Integration of Enketo into ODK Central

Thanks @martijnr.
Such a lot of perspectives ! :smile:

1 Like

Hi everyone (and @issa in particular :smile:),

I work on KoBoToolbox (one of the partner organizations that @martijnr mentioned) and would like to get some of this done before the end of the month(!) Having read through this thread, it seems like Editing already submitted data probably needs further discussion and won't come together so quickly—but some of what's under the Viewing/pre-viewing/pdf-ing forms and Collecting data in a browser headings could probably be done before September.

Here's how I thought I'd sequence the work:

  1. Offline-capable, multi-submission surveys done by enumerators
  2. A form preview to test form appearance and logic, as used on https://opendatakit.org/xlsform/

…and, if there's still more time,

  1. Viewing a record in readonly form
  2. A PDF of an empty form
  3. A PDF of a record loaded into a form
  4. Online website-embedded surveys
  5. email single-use surveys that have some protection against multiple submissions by the same person

:star: What would be the best way to get started? There are a few design (UI and code) decisions to make; I could start another topic here or bring them up on the Slack.

Thank you!

5 Likes

hey @jnm, et al:

really happy to see some movement on this. :slight_smile:

i think before we proceed too far we need to work out a couple of things:

  1. what is the proposed method for shipping and operating enketo in our environment? is it optional or always present? how do we manage upgrades?
  2. what is the permissions and authentication methodology between the systems, both at the service level (central can trust this enketo because xyz is true) and at the user level (this instance can be submitted because xyz is true).

i think for these reasons and more, it probably makes the most sense to focus on read-only features first. previewing a form, both interactively and as pdf, and viewing existing single submissions. i think for enketo to actually submit anything we have to really sit down and puzzle through how these features are likely to be used and therefore what sort of permissions/user tracking models make the most sense, and i think those conversations will take some time.
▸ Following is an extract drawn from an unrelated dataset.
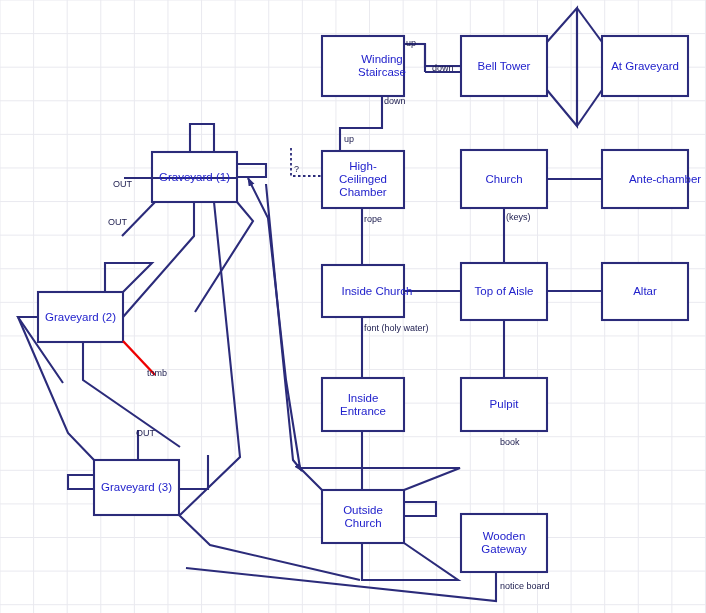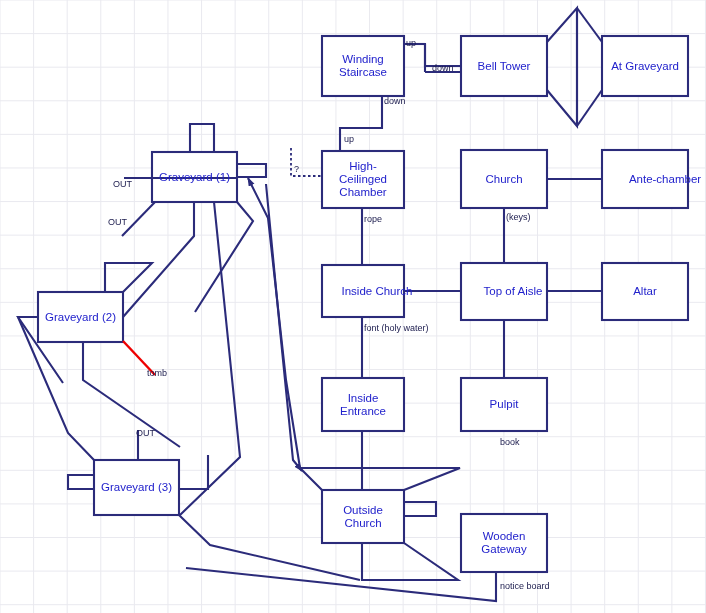"Winding" div.lbl { padding-left: none -> 19px }
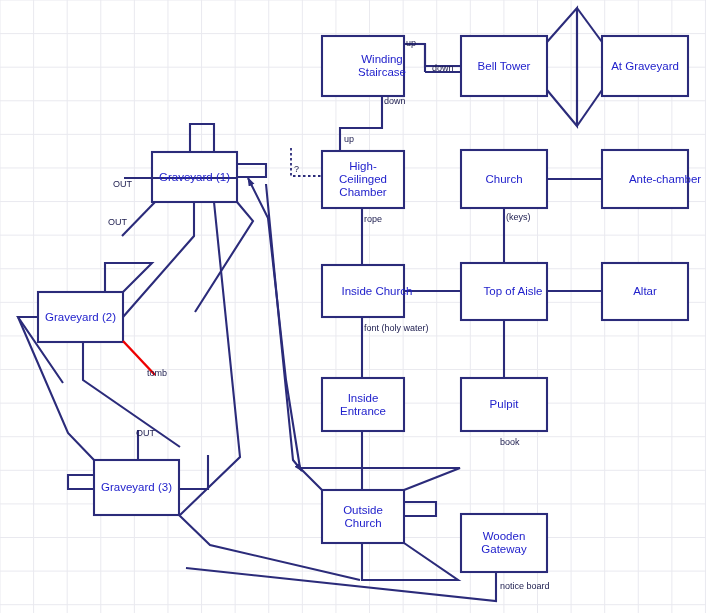"Top of Aisle" div.lbl { padding-left: 9px -> none }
i will warn you that i will be a little bit of a pain in your butt on user experience and on security. i do not hold absolute power over this project but that doesn't mean i can't be loud and annoying. :slight_smile: i would really love to see proposed design and criteria (see our own release criteria for v0.6 for an example of our process on this) before work proceeds. some sort of similar proposal process for the technical architecture will help this process a lot.

finally, i will suggest one direction for solving some of these problems: we can enable backchannel privileged communication between services within the docker-compose cluster, and central/enketo can mutually trust any requests made over that communication without authentication. this can be done by exposing a secondary API over a private port that isn't exposed outside the docker network. the asterisk here is that for the purposes of the server audit log (coming in v0.6) it will still be necessary to identify the actor invoking each action.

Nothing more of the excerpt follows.